_Data_
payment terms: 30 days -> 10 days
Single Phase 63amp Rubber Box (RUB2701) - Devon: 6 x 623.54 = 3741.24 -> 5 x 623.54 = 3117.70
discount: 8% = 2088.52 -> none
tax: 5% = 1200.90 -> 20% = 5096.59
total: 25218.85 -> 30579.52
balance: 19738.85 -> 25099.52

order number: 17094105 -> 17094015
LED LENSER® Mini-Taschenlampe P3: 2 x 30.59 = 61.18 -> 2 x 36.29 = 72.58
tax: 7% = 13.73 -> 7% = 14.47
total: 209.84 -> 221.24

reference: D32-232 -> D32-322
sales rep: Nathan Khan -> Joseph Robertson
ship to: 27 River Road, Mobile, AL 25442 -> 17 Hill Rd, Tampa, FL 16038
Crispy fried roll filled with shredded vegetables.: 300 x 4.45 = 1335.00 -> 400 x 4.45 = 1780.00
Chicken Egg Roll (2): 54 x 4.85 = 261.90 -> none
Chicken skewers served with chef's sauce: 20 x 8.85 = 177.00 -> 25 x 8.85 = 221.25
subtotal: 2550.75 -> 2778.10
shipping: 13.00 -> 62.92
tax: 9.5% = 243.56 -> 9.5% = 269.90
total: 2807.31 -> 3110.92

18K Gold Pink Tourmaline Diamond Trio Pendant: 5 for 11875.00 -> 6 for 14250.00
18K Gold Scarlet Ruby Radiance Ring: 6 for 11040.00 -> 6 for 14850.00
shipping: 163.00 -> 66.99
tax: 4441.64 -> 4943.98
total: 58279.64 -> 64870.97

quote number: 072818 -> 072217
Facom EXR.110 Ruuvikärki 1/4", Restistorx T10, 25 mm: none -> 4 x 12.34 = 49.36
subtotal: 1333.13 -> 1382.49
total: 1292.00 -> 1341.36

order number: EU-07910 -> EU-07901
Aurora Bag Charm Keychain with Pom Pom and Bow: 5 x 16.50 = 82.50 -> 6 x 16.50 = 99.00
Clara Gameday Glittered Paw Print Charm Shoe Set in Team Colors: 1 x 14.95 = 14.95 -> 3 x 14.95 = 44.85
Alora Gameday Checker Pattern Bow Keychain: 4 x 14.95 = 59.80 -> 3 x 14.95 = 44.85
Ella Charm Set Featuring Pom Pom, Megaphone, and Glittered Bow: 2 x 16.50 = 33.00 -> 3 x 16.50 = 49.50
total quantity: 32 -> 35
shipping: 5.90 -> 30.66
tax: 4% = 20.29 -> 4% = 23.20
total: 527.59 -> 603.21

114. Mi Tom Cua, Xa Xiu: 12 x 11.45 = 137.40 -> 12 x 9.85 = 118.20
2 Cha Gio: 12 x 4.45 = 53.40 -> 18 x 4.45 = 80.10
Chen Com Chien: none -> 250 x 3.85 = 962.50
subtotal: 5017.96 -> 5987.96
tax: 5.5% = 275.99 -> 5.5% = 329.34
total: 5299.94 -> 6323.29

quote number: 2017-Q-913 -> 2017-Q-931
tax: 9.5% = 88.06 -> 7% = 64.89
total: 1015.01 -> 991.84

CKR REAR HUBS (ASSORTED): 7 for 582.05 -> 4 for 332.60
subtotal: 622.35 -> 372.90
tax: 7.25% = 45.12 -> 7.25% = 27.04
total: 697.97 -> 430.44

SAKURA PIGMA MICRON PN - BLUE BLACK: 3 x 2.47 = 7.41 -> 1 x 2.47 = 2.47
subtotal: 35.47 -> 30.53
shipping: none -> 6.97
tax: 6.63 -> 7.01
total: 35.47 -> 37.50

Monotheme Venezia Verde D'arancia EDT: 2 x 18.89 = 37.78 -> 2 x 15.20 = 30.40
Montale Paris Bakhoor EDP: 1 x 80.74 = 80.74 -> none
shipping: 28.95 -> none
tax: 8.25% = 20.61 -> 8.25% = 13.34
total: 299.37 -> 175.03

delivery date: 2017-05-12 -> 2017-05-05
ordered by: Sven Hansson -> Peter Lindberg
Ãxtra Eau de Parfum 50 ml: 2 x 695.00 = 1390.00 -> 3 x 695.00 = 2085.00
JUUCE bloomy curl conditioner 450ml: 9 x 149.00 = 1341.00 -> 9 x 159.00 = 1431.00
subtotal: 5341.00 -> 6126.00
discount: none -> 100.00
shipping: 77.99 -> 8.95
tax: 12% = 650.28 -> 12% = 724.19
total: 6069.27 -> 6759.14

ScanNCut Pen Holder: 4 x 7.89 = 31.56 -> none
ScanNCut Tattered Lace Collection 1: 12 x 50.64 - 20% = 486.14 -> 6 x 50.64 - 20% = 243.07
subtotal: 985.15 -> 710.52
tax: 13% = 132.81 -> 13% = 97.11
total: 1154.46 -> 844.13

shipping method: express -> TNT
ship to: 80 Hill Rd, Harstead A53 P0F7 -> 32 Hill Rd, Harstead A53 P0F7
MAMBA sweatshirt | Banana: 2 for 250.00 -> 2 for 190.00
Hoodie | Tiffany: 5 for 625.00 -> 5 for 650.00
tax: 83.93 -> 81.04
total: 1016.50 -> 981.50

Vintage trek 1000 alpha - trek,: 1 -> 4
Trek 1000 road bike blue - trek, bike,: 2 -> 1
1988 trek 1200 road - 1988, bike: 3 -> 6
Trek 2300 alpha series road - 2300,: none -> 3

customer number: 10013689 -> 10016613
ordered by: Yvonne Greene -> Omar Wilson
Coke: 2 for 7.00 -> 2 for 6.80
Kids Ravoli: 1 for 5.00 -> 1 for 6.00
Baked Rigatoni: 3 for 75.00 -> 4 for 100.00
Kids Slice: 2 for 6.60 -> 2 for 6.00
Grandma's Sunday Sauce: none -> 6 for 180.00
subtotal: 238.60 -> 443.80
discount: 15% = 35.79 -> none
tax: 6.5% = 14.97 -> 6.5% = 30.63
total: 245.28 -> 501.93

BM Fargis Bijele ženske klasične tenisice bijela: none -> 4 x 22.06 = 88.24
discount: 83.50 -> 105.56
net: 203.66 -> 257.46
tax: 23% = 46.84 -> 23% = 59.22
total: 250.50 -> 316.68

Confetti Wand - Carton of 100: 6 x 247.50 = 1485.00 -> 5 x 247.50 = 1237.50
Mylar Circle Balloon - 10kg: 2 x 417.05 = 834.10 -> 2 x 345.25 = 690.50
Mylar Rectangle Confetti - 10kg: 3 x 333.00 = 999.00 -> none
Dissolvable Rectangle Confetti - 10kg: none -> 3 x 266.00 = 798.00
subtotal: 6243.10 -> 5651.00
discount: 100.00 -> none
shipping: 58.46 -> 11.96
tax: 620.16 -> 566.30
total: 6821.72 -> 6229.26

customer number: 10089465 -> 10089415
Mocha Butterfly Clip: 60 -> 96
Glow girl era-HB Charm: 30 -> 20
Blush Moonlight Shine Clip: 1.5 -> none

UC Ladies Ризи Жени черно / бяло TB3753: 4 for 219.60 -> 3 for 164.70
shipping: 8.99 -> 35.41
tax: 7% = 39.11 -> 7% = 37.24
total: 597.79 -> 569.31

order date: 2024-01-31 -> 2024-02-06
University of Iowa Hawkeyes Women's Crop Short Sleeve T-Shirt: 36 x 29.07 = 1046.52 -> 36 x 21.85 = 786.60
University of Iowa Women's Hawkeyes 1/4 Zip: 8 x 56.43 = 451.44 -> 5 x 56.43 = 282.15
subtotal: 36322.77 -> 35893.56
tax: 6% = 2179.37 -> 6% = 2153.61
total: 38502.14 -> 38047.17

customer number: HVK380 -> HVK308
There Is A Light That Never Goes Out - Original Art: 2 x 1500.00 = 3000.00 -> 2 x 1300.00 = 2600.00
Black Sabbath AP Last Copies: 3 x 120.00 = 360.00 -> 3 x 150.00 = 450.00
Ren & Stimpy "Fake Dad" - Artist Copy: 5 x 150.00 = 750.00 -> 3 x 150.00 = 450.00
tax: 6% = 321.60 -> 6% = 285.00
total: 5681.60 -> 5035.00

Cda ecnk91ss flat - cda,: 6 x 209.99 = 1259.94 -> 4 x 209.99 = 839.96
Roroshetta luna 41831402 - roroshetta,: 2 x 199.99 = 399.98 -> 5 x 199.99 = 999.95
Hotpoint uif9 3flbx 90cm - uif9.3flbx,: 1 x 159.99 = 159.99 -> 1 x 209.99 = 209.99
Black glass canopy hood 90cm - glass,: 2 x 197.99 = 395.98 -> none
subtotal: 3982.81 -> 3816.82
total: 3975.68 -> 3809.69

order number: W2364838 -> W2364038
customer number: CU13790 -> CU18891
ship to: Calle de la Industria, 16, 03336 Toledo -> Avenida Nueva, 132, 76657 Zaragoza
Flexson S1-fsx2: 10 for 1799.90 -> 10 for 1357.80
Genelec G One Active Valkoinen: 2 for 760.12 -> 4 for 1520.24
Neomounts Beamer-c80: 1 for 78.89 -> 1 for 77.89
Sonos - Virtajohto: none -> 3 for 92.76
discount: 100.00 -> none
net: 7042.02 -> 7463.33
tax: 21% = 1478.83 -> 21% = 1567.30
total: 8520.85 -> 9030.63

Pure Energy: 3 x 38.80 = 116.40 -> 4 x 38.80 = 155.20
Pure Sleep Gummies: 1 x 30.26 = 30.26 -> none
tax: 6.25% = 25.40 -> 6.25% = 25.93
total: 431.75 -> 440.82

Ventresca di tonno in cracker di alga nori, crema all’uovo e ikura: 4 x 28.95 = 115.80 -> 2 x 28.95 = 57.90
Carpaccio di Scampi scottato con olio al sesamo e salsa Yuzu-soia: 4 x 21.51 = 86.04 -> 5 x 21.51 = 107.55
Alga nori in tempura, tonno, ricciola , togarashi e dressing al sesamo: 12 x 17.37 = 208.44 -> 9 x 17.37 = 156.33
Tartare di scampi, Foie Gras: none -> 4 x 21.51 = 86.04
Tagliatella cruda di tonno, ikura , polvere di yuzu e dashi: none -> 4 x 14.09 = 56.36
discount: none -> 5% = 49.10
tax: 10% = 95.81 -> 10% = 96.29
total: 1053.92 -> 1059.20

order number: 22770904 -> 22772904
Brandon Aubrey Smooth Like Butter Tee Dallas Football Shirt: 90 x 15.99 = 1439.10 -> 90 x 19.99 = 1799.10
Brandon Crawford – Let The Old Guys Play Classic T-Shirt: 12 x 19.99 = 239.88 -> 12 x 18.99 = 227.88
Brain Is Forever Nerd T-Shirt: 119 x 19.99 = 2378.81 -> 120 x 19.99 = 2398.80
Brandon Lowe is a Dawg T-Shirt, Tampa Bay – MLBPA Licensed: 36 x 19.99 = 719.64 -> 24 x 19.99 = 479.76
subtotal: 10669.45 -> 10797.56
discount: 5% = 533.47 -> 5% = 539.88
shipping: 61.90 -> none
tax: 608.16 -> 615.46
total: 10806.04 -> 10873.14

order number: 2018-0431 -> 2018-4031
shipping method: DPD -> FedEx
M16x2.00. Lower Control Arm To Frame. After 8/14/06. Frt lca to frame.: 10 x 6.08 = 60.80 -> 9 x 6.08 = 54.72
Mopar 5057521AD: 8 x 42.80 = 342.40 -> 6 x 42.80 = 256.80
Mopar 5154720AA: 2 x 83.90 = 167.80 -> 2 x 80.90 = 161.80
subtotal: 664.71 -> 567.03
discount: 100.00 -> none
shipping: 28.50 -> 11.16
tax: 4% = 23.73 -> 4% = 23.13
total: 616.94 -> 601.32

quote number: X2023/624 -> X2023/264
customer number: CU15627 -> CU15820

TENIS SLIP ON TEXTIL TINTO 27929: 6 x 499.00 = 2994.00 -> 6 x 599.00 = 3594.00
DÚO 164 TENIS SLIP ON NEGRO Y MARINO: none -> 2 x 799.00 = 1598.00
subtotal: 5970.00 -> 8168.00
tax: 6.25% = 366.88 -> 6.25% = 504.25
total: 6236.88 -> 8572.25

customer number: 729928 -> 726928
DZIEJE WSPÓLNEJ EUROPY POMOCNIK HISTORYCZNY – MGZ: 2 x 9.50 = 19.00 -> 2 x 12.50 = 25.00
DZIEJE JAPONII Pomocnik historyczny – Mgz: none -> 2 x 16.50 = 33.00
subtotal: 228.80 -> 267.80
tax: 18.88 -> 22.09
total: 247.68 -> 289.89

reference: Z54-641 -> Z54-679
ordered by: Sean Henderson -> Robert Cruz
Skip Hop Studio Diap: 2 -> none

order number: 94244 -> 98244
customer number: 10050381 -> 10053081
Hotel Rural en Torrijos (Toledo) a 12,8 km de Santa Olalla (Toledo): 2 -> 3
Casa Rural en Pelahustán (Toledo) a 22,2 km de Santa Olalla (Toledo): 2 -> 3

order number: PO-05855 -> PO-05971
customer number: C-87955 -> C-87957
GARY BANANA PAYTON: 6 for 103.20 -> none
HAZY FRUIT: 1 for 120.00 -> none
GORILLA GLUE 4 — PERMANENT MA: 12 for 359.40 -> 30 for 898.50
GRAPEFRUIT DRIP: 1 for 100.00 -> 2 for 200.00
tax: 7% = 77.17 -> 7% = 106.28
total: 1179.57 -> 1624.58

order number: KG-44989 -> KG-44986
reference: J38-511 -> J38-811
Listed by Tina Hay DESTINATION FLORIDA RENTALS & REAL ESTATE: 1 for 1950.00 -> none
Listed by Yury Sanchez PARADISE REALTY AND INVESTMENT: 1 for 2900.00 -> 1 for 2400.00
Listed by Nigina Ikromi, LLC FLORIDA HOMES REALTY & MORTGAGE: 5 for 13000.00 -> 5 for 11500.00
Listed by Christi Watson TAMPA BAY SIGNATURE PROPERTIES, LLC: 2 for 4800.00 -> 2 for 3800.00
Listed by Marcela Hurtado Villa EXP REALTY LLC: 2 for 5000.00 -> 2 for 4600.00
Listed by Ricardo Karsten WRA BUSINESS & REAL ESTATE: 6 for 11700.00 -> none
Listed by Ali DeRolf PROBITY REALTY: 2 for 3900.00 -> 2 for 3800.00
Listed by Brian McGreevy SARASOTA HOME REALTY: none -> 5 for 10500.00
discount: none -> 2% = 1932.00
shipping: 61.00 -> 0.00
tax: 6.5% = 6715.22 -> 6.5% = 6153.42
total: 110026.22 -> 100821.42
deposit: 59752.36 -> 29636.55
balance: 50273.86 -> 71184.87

_Task item_
Each line in the entries above, starting at the line with "total: 38502.14 -> 38047.17" and ending at the line with "Tartare di scampi, Foie", is to be printed exactly, and only those lines.

_Written answer_
total: 38502.14 -> 38047.17

customer number: HVK380 -> HVK308
There Is A Light That Never Goes Out - Original Art: 2 x 1500.00 = 3000.00 -> 2 x 1300.00 = 2600.00
Black Sabbath AP Last Copies: 3 x 120.00 = 360.00 -> 3 x 150.00 = 450.00
Ren & Stimpy "Fake Dad" - Artist Copy: 5 x 150.00 = 750.00 -> 3 x 150.00 = 450.00
tax: 6% = 321.60 -> 6% = 285.00
total: 5681.60 -> 5035.00

Cda ecnk91ss flat - cda,: 6 x 209.99 = 1259.94 -> 4 x 209.99 = 839.96
Roroshetta luna 41831402 - roroshetta,: 2 x 199.99 = 399.98 -> 5 x 199.99 = 999.95
Hotpoint uif9 3flbx 90cm - uif9.3flbx,: 1 x 159.99 = 159.99 -> 1 x 209.99 = 209.99
Black glass canopy hood 90cm - glass,: 2 x 197.99 = 395.98 -> none
subtotal: 3982.81 -> 3816.82
total: 3975.68 -> 3809.69

order number: W2364838 -> W2364038
customer number: CU13790 -> CU18891
ship to: Calle de la Industria, 16, 03336 Toledo -> Avenida Nueva, 132, 76657 Zaragoza
Flexson S1-fsx2: 10 for 1799.90 -> 10 for 1357.80
Genelec G One Active Valkoinen: 2 for 760.12 -> 4 for 1520.24
Neomounts Beamer-c80: 1 for 78.89 -> 1 for 77.89
Sonos - Virtajohto: none -> 3 for 92.76
discount: 100.00 -> none
net: 7042.02 -> 7463.33
tax: 21% = 1478.83 -> 21% = 1567.30
total: 8520.85 -> 9030.63

Pure Energy: 3 x 38.80 = 116.40 -> 4 x 38.80 = 155.20
Pure Sleep Gummies: 1 x 30.26 = 30.26 -> none
tax: 6.25% = 25.40 -> 6.25% = 25.93
total: 431.75 -> 440.82

Ventresca di tonno in cracker di alga nori, crema all’uovo e ikura: 4 x 28.95 = 115.80 -> 2 x 28.95 = 57.90
Carpaccio di Scampi scottato con olio al sesamo e salsa Yuzu-soia: 4 x 21.51 = 86.04 -> 5 x 21.51 = 107.55
Alga nori in tempura, tonno, ricciola , togarashi e dressing al sesamo: 12 x 17.37 = 208.44 -> 9 x 17.37 = 156.33
Tartare di scampi, Foie Gras: none -> 4 x 21.51 = 86.04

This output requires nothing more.